Pluies acides, pollution, usure… le cri d’alarme de Notre-Dame de Paris

Il faut, au bas mot, 100 millions d’euros (150 millions $CAN) sur 20 ans pour assumer les travaux que nécessite la cathédrale Notre-Dame de Paris.
Photo: Martin Bureau Agence France-Presse Il faut, au bas mot, 100 millions d’euros (150 millions $CAN) sur 20 ans pour assumer les travaux que nécessite la cathédrale Notre-Dame de Paris.

La liste des travaux à mener d’urgence s’allonge et l’État français aura du mal à y faire face seul : victime de la pollution, des intempéries et de l’usure du temps, la cathédrale Notre-Dame de Paris sonne l’alarme afin que des mécènes, notamment américains, se portent à son chevet.

Inscrit au patrimoine mondial de l’UNESCO, le monument historique le plus visité d’Europe (12 à 14 millions d’entrées par an), joyau de l’architecture gothique des XIIe-XIVe siècles, domine l’île de la Cité de ses tours et de sa façade resplendissantes.

Passé ce décor, d’autres parties extérieures sont dans un état moins reluisant.

Ici, des gargouilles, ces gouttières médiévales, ont perdu leur tête et arborent d’inélégants tuyaux en PVC pour l’évacuation des eaux. Là, une balustrade de pierre a disparu, remplacée par une planche de bois.
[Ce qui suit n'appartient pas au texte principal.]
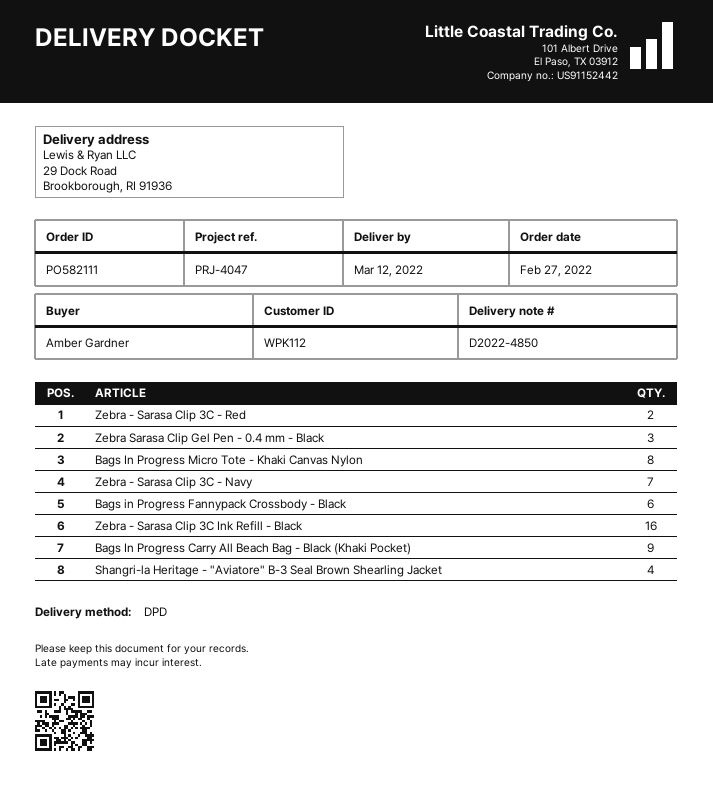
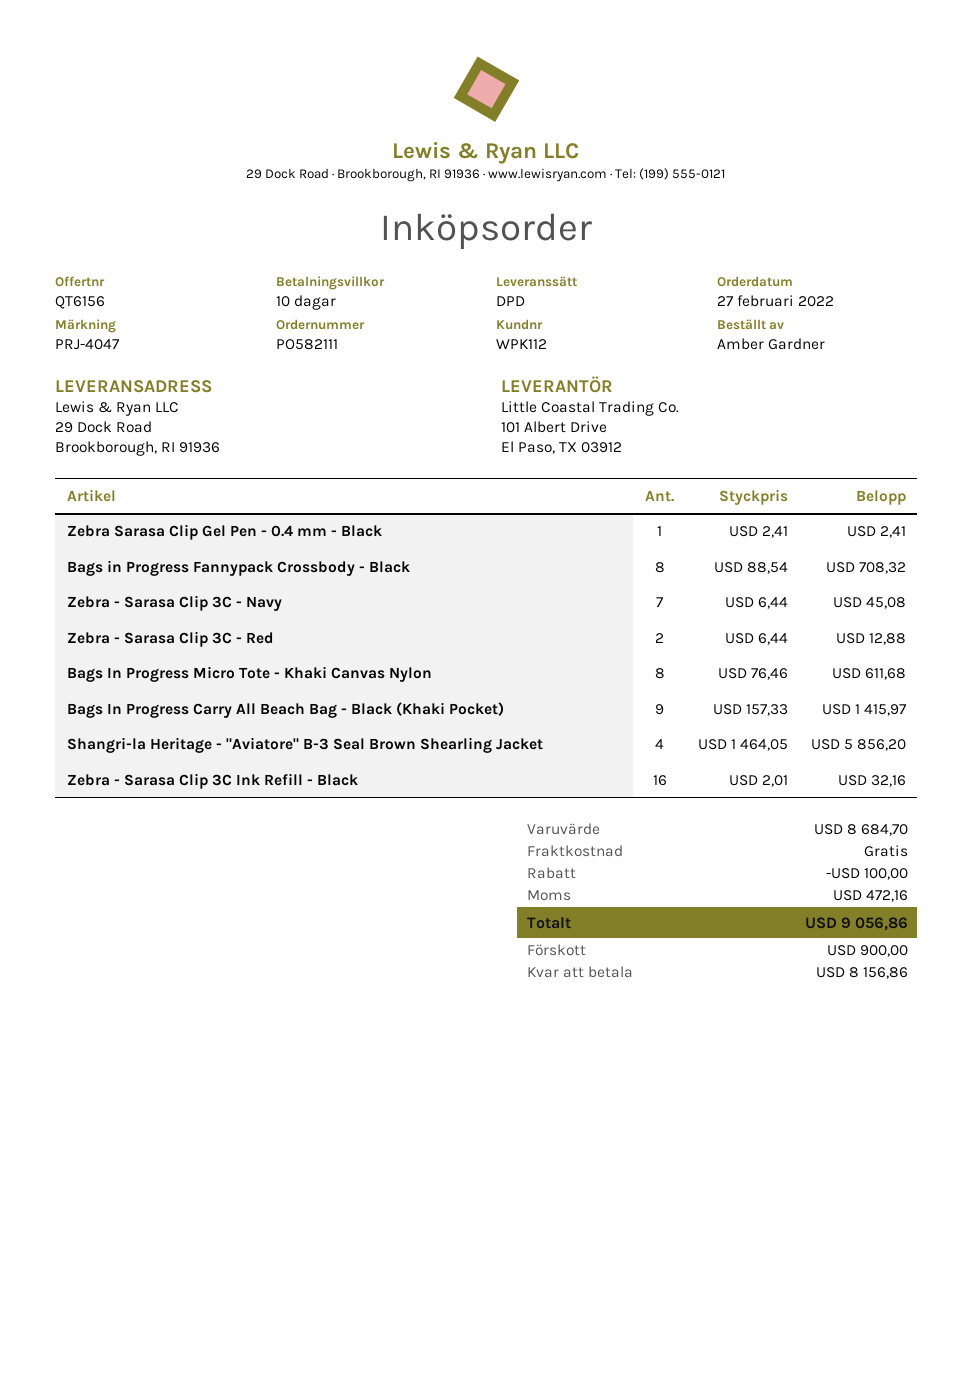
Zebra Sarasa Clip Gel Pen - 0.4 mm - Black: 3 -> 1
Bags in Progress Fannypack Crossbody - Black: 6 -> 8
Là encore, un pinacle est en ruine, la pierre a fondu à la façon d’une boule de glace, le montant d’un vitrail est rongé… Dans les hauteurs, sous les arcs-boutants qui soutiennent la cathédrale, des éléments décoratifs qui se sont détachés ont été déposés par précaution et forment de petits cimetières de pierres.

L’État, propriétaire de l’édifice, lui consacre déjà annuellement 2 millions d’euros (près de 3 millions $CAN).

150 millions sur 20 ans

Il s’est même engagé à verser un euro de subvention supplémentaire par euro de mécénat recueilli par la Fondation Avenir du Patrimoine à Paris, dans la limite de 4 millions par an de contribution publique, aux termes d’un accord-cadre signé début mai à l’Élysée, siège de la présidence française.

Responsable de la communication de la cathédrale et amoureux de l’édifice, dont il connaît le moindre recoin, André Finot s’est mis en tête de trouver de nouveaux mécènes.

« Il y a vraiment urgence », confie-t-il à l’AFP en désignant les dégâts causés par la pollution de l’air et les pluies acides, tout en saluant l’apport constant de l’État. « On se rend compte que ce n’est pas assez. » Il faut, au bas mot, 100 millions d’euros (150 millions $CAN) sur 20 ans et 150 millions (222 millions $CAN) sur 30 ans pour assumer les travaux nécessaires.

D’où l’idée de chercher de l’argent ailleurs, avec un fonds français ad hoc créé auprès de la Fondation Avenir du Patrimoine à Paris.

« On va quand même faire appel aux Français : il faut qu’ils aient conscience du patrimoine incroyable dont ils disposent », souligne André Finot, rappelant que la cathédrale, bien qu’affectée au culte catholique, « est ouverte à tout le monde ».

Surtout, une fondation de droit américain, Friends of Notre-Dame de Paris, vient d’être créée pour toucher aux États-Unis un public « qui a la culture du don et est très attaché à ce monument ».

Les touristes d’outre-Atlantique sont particulièrement attachés à Quasimodo et aux autres personnages — immortalisés par le cinéma et la comédie musicale — sortis de l’imaginaire de Victor Hugo, dont le roman Notre-Dame de Paris (1831) a amplifié le mouvement en faveur de la restauration de la cathédrale au XIXe siècle.

Aujourd’hui, la flèche dressée sur les quatre piliers du transept a besoin d’une coûteuse restauration. Impressionnante avec ses 93 mètres de haut et ses 250 tonnes de plomb, elle souffre de « problèmes de couverture, et la pluie risque d’attaquer la charpente », commente Marie-Hélène Didier, conservatrice générale du patrimoine.